Modification records
#####

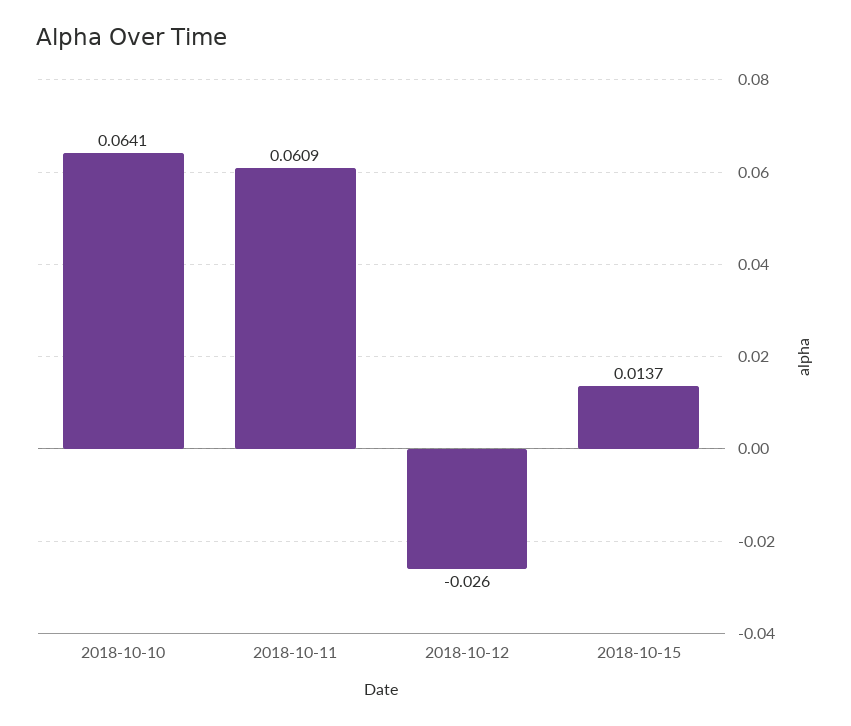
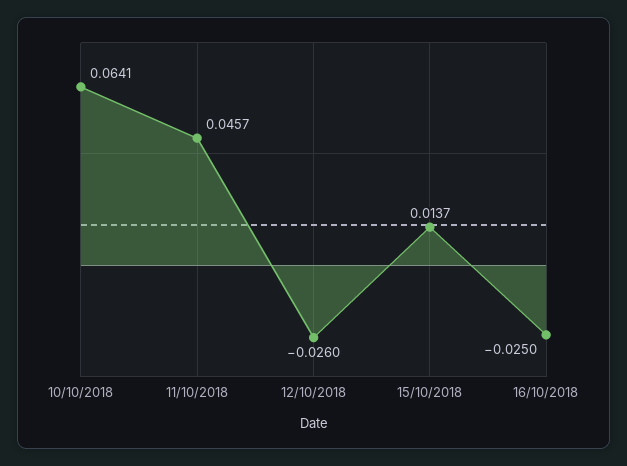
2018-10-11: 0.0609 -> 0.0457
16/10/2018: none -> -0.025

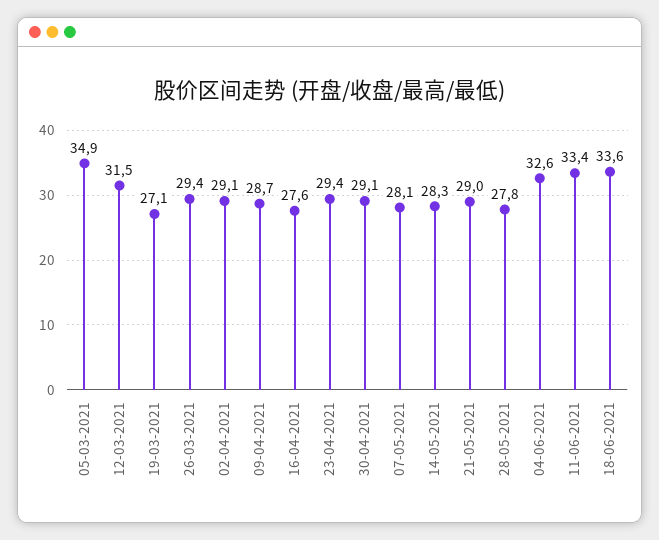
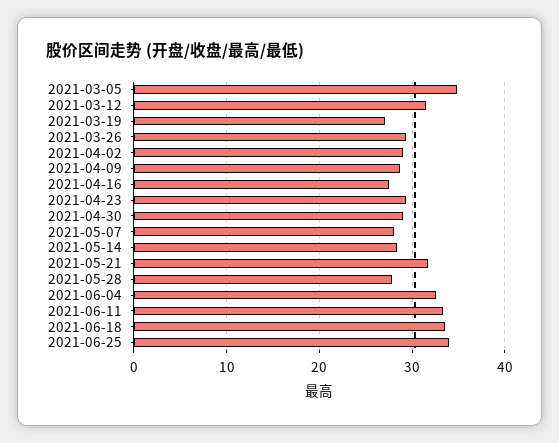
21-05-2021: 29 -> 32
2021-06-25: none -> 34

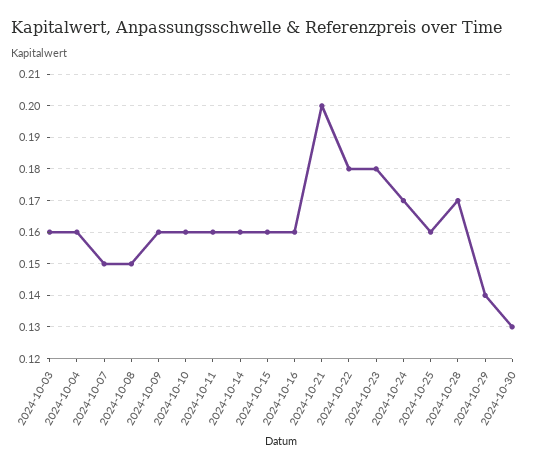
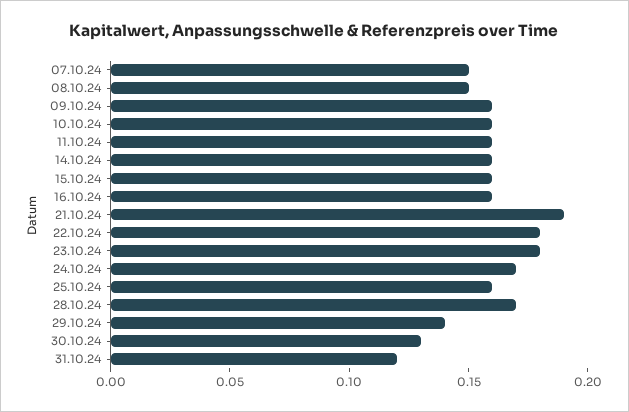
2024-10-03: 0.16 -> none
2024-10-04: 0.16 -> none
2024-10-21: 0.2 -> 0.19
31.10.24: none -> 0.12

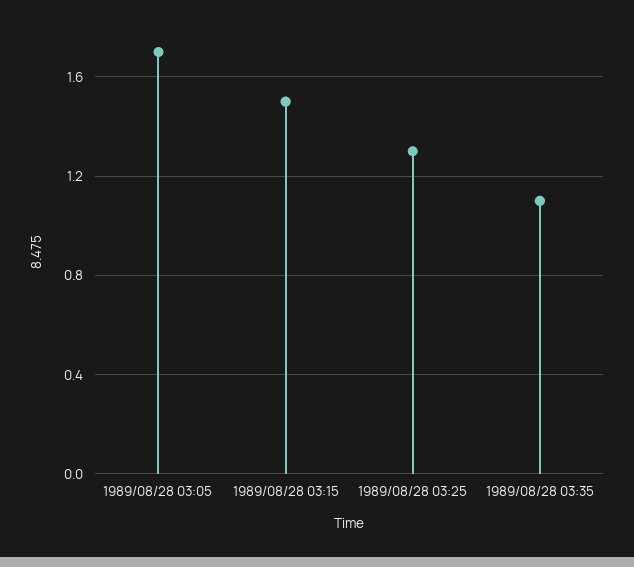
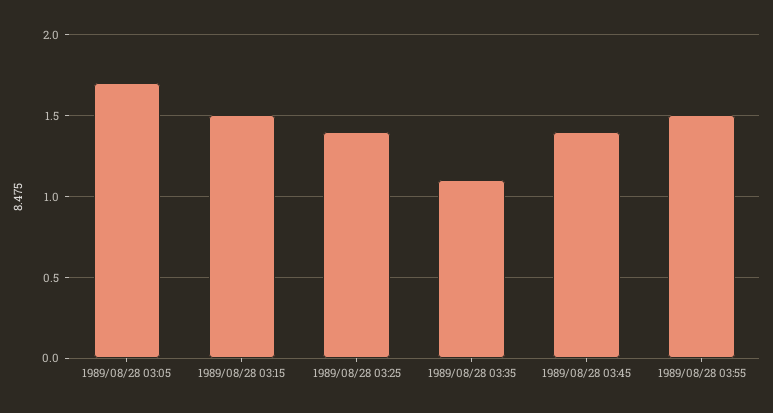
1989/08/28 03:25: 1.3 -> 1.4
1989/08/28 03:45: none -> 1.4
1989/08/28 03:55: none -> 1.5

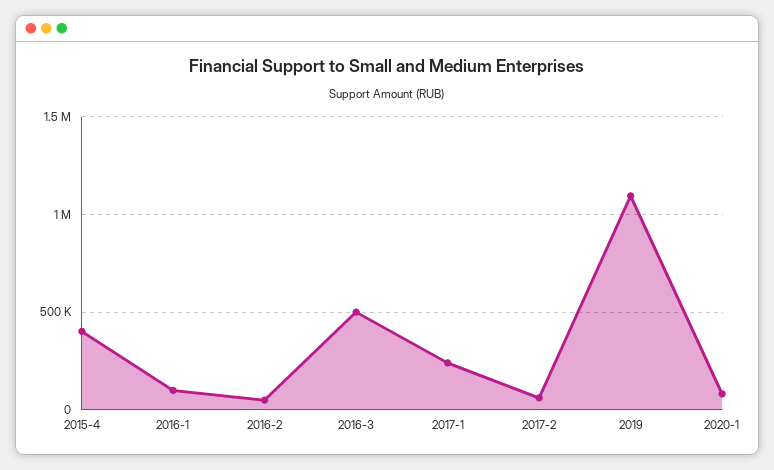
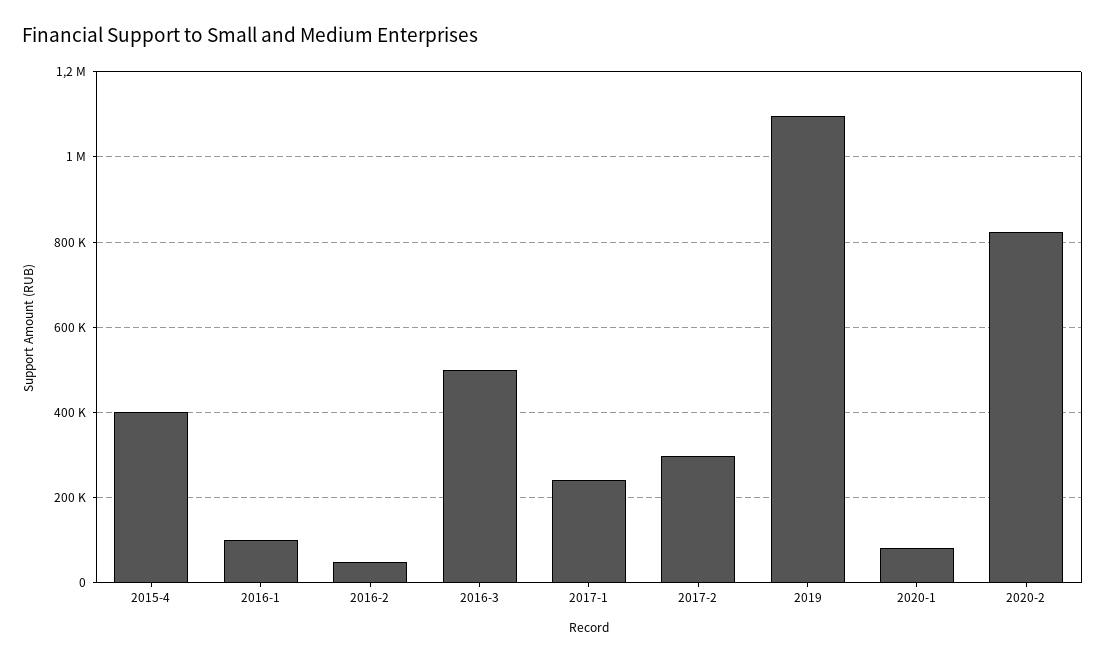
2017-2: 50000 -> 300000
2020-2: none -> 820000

#####

- **EXERCISE BRIEF**
Looking over the records, find each line with the word "none" and copy it.

- **EXERCISE SOLUTION**
16/10/2018: none -> -0.025
2021-06-25: none -> 34
2024-10-03: 0.16 -> none
2024-10-04: 0.16 -> none
31.10.24: none -> 0.12
1989/08/28 03:45: none -> 1.4
1989/08/28 03:55: none -> 1.5
2020-2: none -> 820000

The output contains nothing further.